Faraway, So Close (aka In weiter Ferne, so nah!) (Wim Wenders, 1993) "Every time your ears ring, an angel gets its wings."  Wenders' follow-up to Wings of Desire is not a footnote to the original or a regurgitation.  It's one of those rare sequels that seems necessary and actually throws the first into a better light, complementing and expanding it.

Faraway, So Close! follows the path of "the other" angel, Cassiel (Otto Sander, who is brilliant in this, in a comic performance that Wings of Desire barely hints at), who, although he might want to become human, will not...until his hand is forced in an incident that is reflected from a tragic incident in the first film.  "It's so vivid here!" he exudes upon entering the world of color, following the same rules that the first film established (the angels' POV is black and white, but ours is color; no one but small children can see the angels, and when they "fall" they lose their armor...and their pony-tails), but things are different.

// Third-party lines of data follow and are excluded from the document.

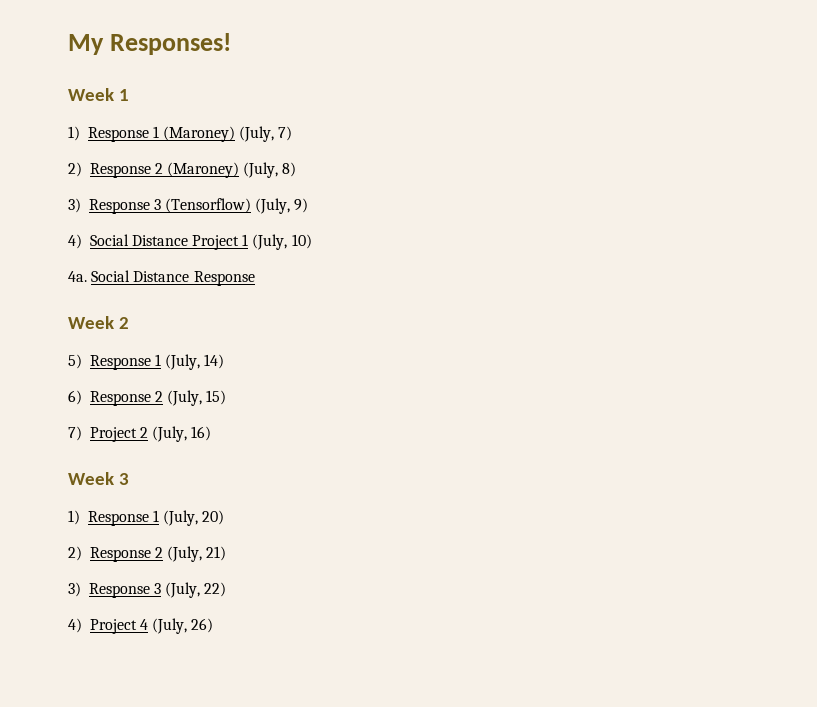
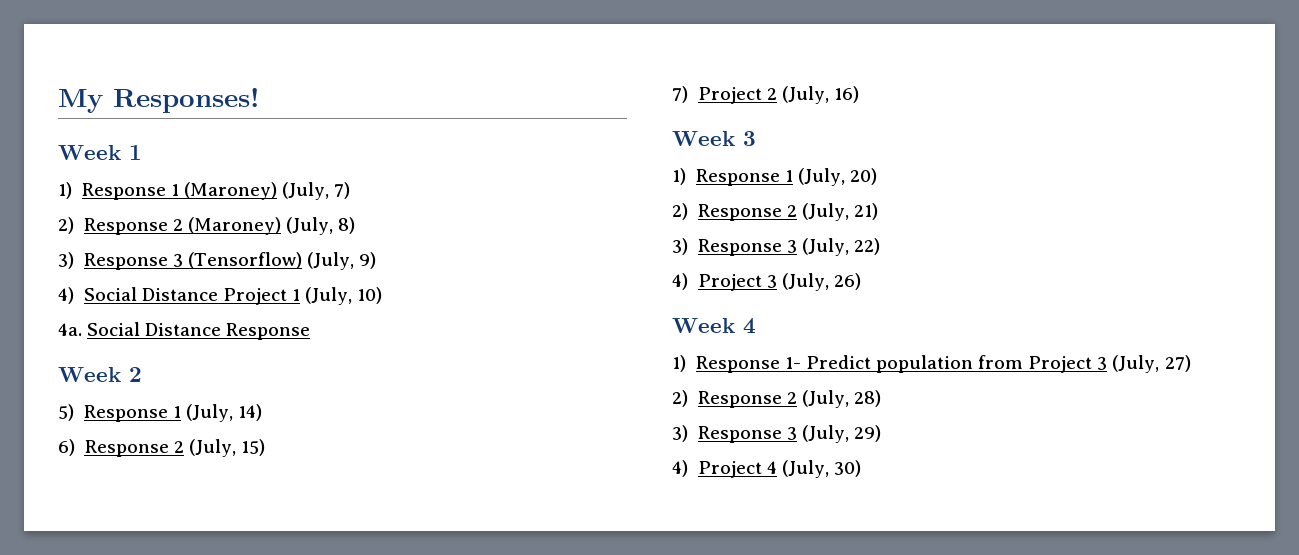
+ 4) Project 3 (July, 26)
+ Week 4
+ 1) Response 1- Predict population from Project 3 (July, 27)
+ 2) Response 2 (July, 28)
+ 3) Response 3 (July, 29)
- 4) Project 4 (July, 26)
+ 4) Project 4 (July, 30)

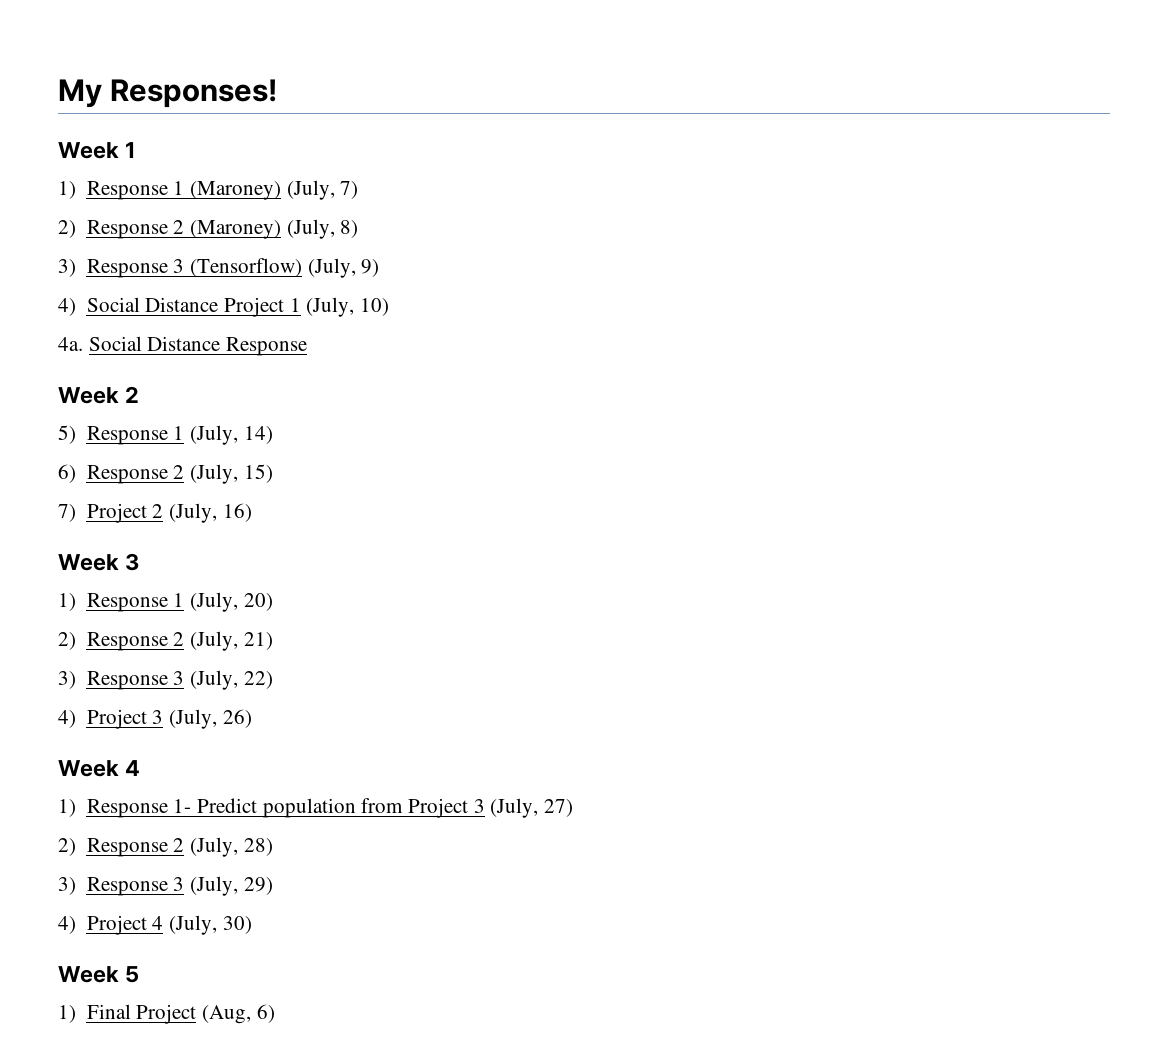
+ Week 5
+ 1) Final Project (Aug, 6)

Wings of Desire takes place in a divided Berlin and so everything has a sense of separation and crossing over, but Faraway, So Close! has no Berlin Wall in it, the structure having been sledge-hammered into extinction by the very citizenry it restricted (and Mikhail Gorbachev, whose act of omission in preventing the incidents, allowed the Wall to fall, is prominently featured in a cameo).  Like the Wall, there's a lot of falling in Faraway, So Close!, but a lot of gliding, too.  In fact, the film is less about barriers than it is about how things transition so easily between one and the other.  Drama becomes comedy, comedy becomes tragedy, the color/black and white sequences fade together in a single shot, and the film is a sub-titler's nightmare moving seamlessly between several languages—Horst Buchholz (remember him from The Magnificent Seven?) plays a German expatriate moved back from America and he banters between German and English without missing an umlaut, and Bruno Ganz, the fallen angel from Wings..., has decided to become a pizza chef with accompanying Italian language (and why not?).

Where Wings of Desire was all Sturm und Drang in its romanticism, Faraway, So Close! is a comedy in both the modern and classic terms.  It feels less like an "important" film than its older brethren, but seems absolutely necessary, like a completion to the first, and makes you think that the story was really about the "holding-back angel" Cassiel all the time.  If you love the first, you should see the second, but don't expect the same response to either of the movies when you're done.  Still, it is always nice to visit old friends.

Faraway, So Close! also features Nastassja Kinski as the angel Raphaela, Willem Dafoe as a shady character with time on his hands, Lou Reed, and, of course, Peter Falk.